Items from a dataset:

::::::::

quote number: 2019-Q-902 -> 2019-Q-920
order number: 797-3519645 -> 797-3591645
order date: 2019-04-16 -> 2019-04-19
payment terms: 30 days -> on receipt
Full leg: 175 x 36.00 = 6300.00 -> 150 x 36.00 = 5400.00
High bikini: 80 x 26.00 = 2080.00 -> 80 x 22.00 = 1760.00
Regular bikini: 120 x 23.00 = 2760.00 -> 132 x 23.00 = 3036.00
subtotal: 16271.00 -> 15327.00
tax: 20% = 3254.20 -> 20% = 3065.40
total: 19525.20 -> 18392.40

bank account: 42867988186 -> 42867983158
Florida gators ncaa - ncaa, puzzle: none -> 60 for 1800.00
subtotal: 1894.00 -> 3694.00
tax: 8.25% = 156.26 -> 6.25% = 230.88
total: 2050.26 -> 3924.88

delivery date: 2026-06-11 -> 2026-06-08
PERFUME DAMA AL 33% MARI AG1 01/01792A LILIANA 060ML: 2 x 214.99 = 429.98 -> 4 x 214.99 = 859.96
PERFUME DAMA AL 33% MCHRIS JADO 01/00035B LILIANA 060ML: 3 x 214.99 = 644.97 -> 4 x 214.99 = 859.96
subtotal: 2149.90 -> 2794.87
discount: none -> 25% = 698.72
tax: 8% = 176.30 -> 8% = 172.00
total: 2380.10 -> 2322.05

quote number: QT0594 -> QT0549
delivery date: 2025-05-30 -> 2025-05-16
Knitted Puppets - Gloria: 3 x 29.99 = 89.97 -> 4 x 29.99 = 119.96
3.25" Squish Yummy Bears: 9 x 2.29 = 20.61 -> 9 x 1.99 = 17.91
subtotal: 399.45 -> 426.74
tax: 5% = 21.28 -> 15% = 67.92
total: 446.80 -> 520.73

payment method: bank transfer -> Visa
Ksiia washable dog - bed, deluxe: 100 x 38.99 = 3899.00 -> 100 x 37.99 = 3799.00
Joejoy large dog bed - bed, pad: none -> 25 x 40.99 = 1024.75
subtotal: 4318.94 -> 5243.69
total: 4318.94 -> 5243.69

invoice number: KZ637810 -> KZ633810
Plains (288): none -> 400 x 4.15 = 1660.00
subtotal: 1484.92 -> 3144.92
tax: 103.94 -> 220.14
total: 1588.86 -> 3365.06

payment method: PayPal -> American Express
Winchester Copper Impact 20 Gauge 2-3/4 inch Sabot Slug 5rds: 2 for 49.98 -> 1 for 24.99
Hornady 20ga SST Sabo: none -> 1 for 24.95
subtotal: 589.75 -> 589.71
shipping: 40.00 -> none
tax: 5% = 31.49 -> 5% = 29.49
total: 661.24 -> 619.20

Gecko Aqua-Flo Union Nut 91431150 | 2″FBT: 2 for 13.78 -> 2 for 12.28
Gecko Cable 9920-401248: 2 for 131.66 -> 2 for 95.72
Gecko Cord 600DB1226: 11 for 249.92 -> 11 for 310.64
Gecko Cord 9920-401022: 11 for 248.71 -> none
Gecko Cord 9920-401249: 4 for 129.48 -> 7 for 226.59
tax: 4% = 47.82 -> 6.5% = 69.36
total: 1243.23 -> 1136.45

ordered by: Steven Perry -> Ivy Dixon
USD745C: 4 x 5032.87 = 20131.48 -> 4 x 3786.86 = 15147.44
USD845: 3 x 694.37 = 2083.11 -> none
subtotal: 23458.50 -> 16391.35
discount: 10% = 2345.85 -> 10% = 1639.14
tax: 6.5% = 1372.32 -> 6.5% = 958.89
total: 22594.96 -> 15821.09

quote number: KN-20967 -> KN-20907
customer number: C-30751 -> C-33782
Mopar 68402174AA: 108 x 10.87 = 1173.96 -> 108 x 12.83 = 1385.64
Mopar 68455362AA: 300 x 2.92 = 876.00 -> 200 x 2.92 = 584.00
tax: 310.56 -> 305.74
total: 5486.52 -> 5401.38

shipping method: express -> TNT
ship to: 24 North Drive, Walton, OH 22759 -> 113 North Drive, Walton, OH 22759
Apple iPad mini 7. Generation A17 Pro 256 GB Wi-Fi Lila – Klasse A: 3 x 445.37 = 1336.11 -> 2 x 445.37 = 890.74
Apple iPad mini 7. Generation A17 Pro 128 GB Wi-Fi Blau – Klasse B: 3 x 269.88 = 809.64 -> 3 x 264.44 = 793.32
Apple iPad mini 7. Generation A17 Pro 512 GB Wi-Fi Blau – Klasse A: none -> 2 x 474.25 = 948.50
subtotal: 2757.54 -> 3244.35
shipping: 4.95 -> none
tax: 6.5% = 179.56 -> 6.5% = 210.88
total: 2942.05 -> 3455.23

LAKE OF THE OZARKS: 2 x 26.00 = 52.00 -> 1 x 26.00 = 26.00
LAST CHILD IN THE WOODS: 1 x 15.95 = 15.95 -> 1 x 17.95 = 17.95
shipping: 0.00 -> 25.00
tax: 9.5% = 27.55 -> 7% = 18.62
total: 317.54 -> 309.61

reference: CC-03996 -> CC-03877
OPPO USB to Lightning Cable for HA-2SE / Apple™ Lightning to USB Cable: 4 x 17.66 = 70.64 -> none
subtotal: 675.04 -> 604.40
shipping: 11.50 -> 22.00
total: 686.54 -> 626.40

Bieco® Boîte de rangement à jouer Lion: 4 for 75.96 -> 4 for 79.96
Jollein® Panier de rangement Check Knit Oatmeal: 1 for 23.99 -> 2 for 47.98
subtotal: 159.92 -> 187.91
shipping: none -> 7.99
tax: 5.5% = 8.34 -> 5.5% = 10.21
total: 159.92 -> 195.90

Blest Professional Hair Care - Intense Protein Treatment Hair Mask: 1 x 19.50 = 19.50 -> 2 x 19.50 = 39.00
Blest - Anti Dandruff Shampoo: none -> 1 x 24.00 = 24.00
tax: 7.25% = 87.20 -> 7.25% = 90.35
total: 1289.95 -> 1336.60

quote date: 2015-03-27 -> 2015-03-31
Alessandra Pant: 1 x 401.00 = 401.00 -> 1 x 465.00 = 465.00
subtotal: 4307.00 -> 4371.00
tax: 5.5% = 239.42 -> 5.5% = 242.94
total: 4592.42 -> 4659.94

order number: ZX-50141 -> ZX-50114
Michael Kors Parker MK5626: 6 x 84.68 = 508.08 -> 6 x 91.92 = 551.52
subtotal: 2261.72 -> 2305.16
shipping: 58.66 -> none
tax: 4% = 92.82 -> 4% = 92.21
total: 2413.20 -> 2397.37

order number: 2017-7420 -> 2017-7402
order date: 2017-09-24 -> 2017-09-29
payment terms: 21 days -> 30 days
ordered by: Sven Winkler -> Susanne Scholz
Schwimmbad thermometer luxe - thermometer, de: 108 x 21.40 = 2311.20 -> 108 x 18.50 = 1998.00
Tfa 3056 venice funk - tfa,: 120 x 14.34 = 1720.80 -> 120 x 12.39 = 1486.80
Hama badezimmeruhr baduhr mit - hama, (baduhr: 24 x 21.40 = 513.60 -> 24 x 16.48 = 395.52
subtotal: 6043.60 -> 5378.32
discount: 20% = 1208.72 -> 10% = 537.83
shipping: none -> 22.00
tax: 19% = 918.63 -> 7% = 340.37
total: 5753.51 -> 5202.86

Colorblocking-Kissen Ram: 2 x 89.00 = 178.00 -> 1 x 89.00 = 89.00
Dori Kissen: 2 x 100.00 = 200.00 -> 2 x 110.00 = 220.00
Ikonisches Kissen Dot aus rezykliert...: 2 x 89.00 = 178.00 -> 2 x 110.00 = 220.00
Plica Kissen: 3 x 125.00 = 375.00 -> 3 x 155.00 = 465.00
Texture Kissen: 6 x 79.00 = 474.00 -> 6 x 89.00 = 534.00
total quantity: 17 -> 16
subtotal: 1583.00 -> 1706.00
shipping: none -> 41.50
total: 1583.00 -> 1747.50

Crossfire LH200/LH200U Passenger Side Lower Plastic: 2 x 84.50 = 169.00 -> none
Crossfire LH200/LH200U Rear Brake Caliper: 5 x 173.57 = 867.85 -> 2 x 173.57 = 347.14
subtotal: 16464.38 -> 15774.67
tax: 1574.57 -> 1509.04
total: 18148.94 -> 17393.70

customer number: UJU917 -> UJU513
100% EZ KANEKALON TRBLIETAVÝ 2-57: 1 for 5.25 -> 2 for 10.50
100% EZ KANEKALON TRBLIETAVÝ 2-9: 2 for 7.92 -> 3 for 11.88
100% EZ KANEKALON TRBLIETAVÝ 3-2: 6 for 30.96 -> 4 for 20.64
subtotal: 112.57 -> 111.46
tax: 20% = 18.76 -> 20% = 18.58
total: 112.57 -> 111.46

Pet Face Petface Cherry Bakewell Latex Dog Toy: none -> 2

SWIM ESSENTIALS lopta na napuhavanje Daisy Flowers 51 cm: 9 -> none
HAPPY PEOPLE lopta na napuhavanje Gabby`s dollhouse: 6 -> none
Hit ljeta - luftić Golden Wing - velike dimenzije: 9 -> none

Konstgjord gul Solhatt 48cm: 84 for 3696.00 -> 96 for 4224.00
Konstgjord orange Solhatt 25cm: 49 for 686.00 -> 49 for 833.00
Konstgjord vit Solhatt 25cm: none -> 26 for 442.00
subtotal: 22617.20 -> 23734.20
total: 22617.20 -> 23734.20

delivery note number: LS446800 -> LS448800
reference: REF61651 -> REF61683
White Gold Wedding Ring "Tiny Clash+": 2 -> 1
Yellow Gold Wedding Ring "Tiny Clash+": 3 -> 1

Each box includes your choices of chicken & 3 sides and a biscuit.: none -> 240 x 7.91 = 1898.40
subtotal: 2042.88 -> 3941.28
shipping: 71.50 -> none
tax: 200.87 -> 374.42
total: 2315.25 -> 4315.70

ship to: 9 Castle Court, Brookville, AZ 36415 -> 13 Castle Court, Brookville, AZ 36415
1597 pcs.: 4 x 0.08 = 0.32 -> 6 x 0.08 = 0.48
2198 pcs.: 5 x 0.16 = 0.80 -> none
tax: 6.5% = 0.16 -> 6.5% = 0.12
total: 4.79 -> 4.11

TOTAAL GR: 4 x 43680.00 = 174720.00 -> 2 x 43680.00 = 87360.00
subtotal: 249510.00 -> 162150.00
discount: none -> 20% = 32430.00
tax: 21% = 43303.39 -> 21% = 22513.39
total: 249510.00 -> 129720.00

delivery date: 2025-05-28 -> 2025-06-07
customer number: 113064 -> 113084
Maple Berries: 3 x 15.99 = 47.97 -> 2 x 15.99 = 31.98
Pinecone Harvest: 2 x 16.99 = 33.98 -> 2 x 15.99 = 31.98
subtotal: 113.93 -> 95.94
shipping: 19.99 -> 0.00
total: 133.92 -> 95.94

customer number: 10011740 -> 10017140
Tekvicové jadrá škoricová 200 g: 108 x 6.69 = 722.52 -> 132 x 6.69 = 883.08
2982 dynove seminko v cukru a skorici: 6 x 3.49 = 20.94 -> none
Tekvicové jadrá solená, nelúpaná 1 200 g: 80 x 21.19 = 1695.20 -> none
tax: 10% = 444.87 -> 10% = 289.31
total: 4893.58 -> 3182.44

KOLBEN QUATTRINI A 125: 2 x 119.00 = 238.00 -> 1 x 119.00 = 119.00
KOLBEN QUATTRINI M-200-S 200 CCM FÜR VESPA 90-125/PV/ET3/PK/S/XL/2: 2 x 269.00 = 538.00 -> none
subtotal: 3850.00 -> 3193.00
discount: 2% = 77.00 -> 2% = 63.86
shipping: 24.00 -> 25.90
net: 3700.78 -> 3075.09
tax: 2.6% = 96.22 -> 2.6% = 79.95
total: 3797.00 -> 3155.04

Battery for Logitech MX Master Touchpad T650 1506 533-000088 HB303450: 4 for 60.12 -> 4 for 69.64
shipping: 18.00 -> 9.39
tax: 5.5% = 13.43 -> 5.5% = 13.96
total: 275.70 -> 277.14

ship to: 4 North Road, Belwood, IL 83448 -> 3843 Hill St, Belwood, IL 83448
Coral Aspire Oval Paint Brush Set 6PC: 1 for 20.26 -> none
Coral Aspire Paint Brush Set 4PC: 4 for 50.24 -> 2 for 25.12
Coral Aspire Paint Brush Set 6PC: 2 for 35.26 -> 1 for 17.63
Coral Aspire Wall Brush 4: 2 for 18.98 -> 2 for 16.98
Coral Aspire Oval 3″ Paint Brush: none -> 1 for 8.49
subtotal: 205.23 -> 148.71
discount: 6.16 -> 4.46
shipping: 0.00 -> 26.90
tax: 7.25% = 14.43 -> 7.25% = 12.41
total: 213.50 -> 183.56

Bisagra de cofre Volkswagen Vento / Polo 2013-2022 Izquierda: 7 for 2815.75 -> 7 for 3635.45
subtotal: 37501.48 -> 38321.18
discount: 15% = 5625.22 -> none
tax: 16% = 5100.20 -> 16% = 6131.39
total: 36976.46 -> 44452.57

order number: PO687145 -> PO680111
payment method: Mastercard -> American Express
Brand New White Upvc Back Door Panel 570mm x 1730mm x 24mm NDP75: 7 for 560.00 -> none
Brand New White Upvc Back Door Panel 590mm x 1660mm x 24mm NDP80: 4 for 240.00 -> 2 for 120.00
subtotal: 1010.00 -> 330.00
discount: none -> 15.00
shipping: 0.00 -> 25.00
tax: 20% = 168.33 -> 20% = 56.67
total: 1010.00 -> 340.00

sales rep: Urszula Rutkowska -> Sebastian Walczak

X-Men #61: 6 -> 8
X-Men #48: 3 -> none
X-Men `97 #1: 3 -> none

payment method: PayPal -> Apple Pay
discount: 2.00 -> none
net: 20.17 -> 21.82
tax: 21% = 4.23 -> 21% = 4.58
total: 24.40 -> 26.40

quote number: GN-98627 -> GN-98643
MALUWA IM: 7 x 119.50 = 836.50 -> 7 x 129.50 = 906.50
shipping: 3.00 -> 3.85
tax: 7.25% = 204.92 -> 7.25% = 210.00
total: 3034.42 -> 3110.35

::::::::

Exercise details:
Set down each line exactly as it appears, starting at the top of the data and ending at the line containing "payment method: PayPal -> American Express", and include no other lines.

Output of the task:
quote number: 2019-Q-902 -> 2019-Q-920
order number: 797-3519645 -> 797-3591645
order date: 2019-04-16 -> 2019-04-19
payment terms: 30 days -> on receipt
Full leg: 175 x 36.00 = 6300.00 -> 150 x 36.00 = 5400.00
High bikini: 80 x 26.00 = 2080.00 -> 80 x 22.00 = 1760.00
Regular bikini: 120 x 23.00 = 2760.00 -> 132 x 23.00 = 3036.00
subtotal: 16271.00 -> 15327.00
tax: 20% = 3254.20 -> 20% = 3065.40
total: 19525.20 -> 18392.40

bank account: 42867988186 -> 42867983158
Florida gators ncaa - ncaa, puzzle: none -> 60 for 1800.00
subtotal: 1894.00 -> 3694.00
tax: 8.25% = 156.26 -> 6.25% = 230.88
total: 2050.26 -> 3924.88

delivery date: 2026-06-11 -> 2026-06-08
PERFUME DAMA AL 33% MARI AG1 01/01792A LILIANA 060ML: 2 x 214.99 = 429.98 -> 4 x 214.99 = 859.96
PERFUME DAMA AL 33% MCHRIS JADO 01/00035B LILIANA 060ML: 3 x 214.99 = 644.97 -> 4 x 214.99 = 859.96
subtotal: 2149.90 -> 2794.87
discount: none -> 25% = 698.72
tax: 8% = 176.30 -> 8% = 172.00
total: 2380.10 -> 2322.05

quote number: QT0594 -> QT0549
delivery date: 2025-05-30 -> 2025-05-16
Knitted Puppets - Gloria: 3 x 29.99 = 89.97 -> 4 x 29.99 = 119.96
3.25" Squish Yummy Bears: 9 x 2.29 = 20.61 -> 9 x 1.99 = 17.91
subtotal: 399.45 -> 426.74
tax: 5% = 21.28 -> 15% = 67.92
total: 446.80 -> 520.73

payment method: bank transfer -> Visa
Ksiia washable dog - bed, deluxe: 100 x 38.99 = 3899.00 -> 100 x 37.99 = 3799.00
Joejoy large dog bed - bed, pad: none -> 25 x 40.99 = 1024.75
subtotal: 4318.94 -> 5243.69
total: 4318.94 -> 5243.69

invoice number: KZ637810 -> KZ633810
Plains (288): none -> 400 x 4.15 = 1660.00
subtotal: 1484.92 -> 3144.92
tax: 103.94 -> 220.14
total: 1588.86 -> 3365.06

payment method: PayPal -> American Express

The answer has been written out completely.